▶ _REQUIREMENT_
Some lines in the entries contain the word "left". Copy all of them.

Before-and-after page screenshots

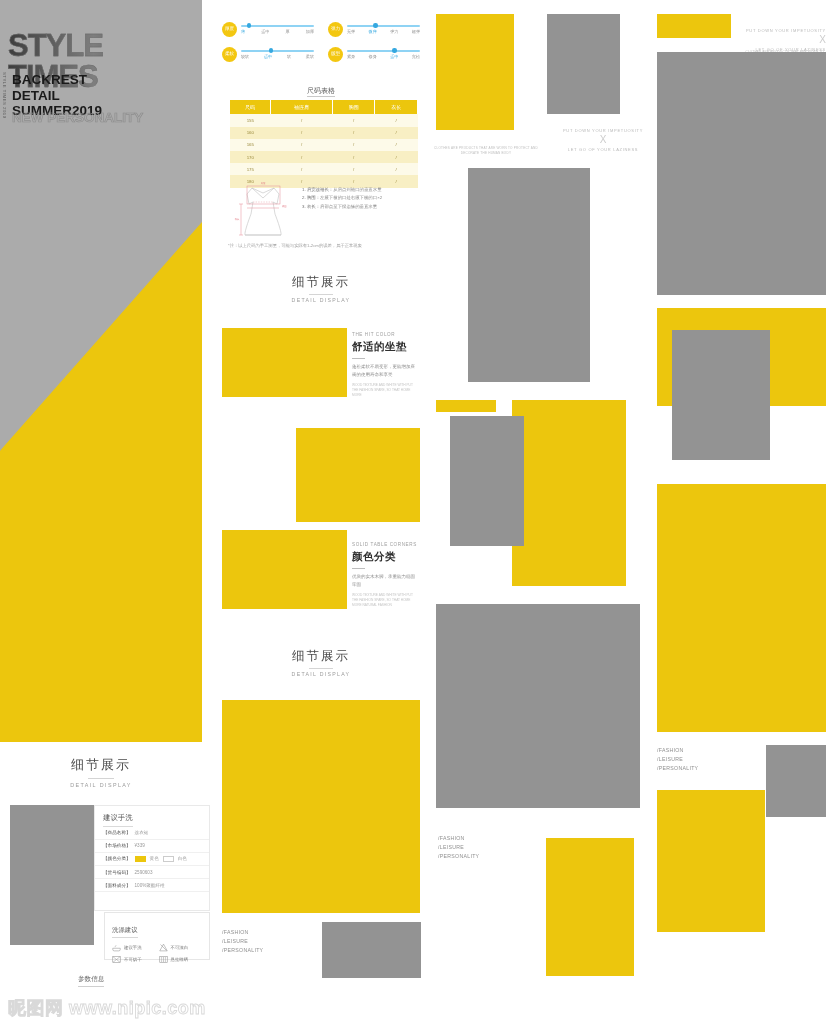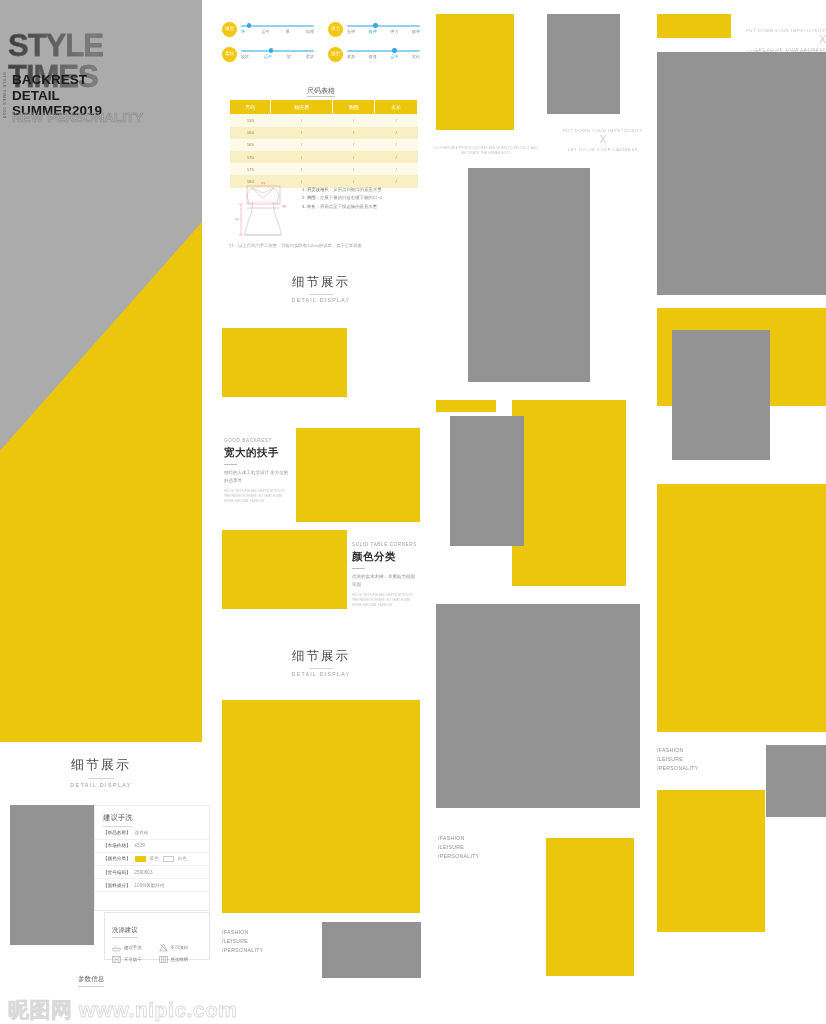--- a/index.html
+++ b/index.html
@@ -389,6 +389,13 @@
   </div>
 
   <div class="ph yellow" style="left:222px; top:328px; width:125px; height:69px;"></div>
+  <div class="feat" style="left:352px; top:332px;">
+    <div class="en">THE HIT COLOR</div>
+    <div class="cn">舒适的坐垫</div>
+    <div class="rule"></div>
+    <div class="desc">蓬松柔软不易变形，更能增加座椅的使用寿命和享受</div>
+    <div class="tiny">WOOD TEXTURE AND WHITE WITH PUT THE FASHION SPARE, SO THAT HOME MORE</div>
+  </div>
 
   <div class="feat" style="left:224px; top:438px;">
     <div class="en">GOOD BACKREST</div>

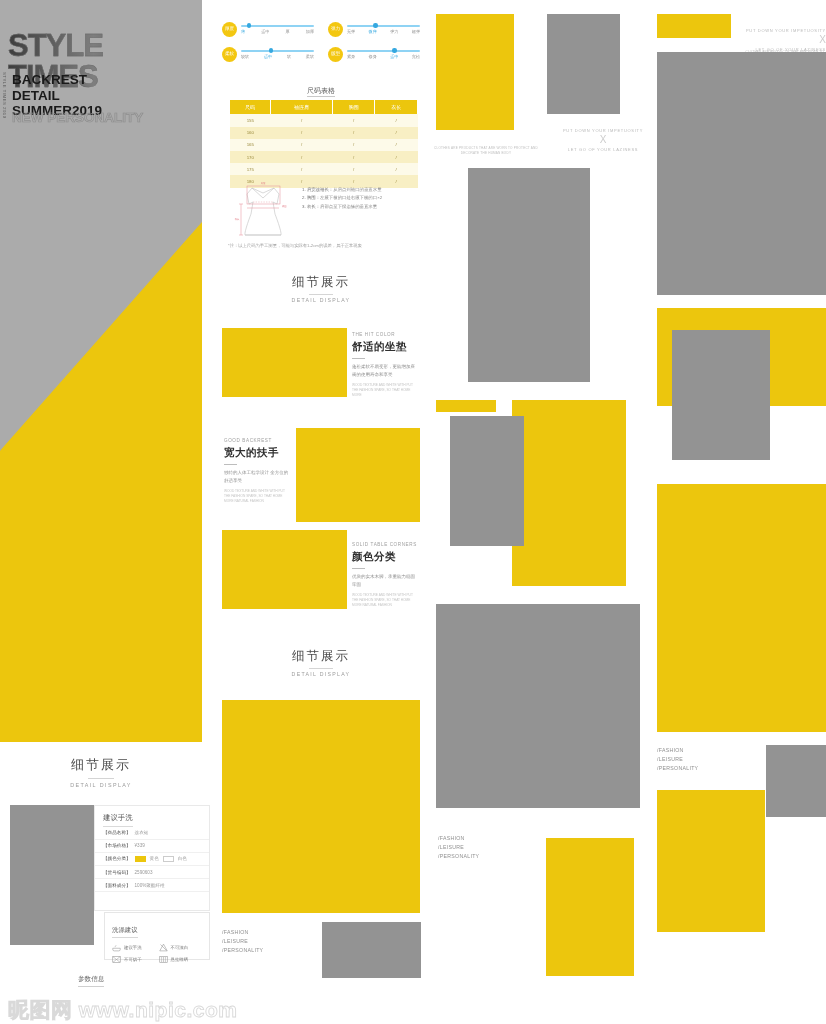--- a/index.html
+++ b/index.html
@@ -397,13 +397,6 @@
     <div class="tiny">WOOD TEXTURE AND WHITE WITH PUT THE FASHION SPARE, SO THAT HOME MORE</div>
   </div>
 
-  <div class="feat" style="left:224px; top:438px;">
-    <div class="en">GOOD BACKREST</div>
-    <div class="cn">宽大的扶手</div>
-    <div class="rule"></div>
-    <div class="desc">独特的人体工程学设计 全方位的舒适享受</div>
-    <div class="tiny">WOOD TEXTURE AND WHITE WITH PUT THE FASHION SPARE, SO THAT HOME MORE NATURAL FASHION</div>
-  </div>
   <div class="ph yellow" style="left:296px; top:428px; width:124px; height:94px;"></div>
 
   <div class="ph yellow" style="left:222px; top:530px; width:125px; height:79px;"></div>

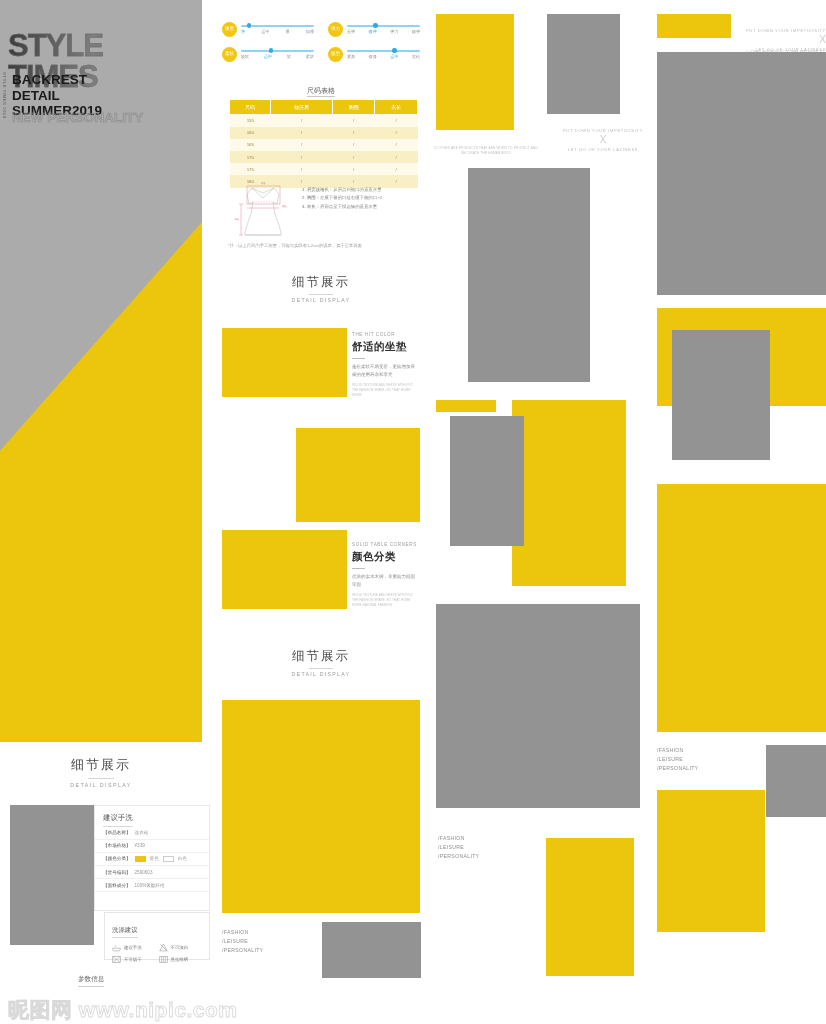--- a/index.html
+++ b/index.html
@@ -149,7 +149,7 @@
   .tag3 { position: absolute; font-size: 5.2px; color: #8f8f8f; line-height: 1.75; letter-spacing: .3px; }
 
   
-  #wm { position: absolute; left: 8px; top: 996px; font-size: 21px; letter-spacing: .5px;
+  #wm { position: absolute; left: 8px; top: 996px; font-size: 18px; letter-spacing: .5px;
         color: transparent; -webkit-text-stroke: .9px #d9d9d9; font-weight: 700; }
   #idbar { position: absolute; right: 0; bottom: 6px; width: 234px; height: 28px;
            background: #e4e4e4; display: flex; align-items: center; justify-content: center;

▶ _OUTPUT FOR THIS EXERCISE_
   <div class="ph yellow" style="left:222px; top:328px; width:125px; height:69px;"></div>
+  <div class="feat" style="left:352px; top:332px;">
   <div class="feat" style="left:224px; top:438px;">
-  <div class="feat" style="left:224px; top:438px;">
   <div class="ph yellow" style="left:296px; top:428px; width:124px; height:94px;"></div>
   <div class="ph yellow" style="left:222px; top:530px; width:125px; height:79px;"></div>
-  #wm { position: absolute; left: 8px; top: 996px; font-size: 21px; letter-spacing: .5px;
+  #wm { position: absolute; left: 8px; top: 996px; font-size: 18px; letter-spacing: .5px;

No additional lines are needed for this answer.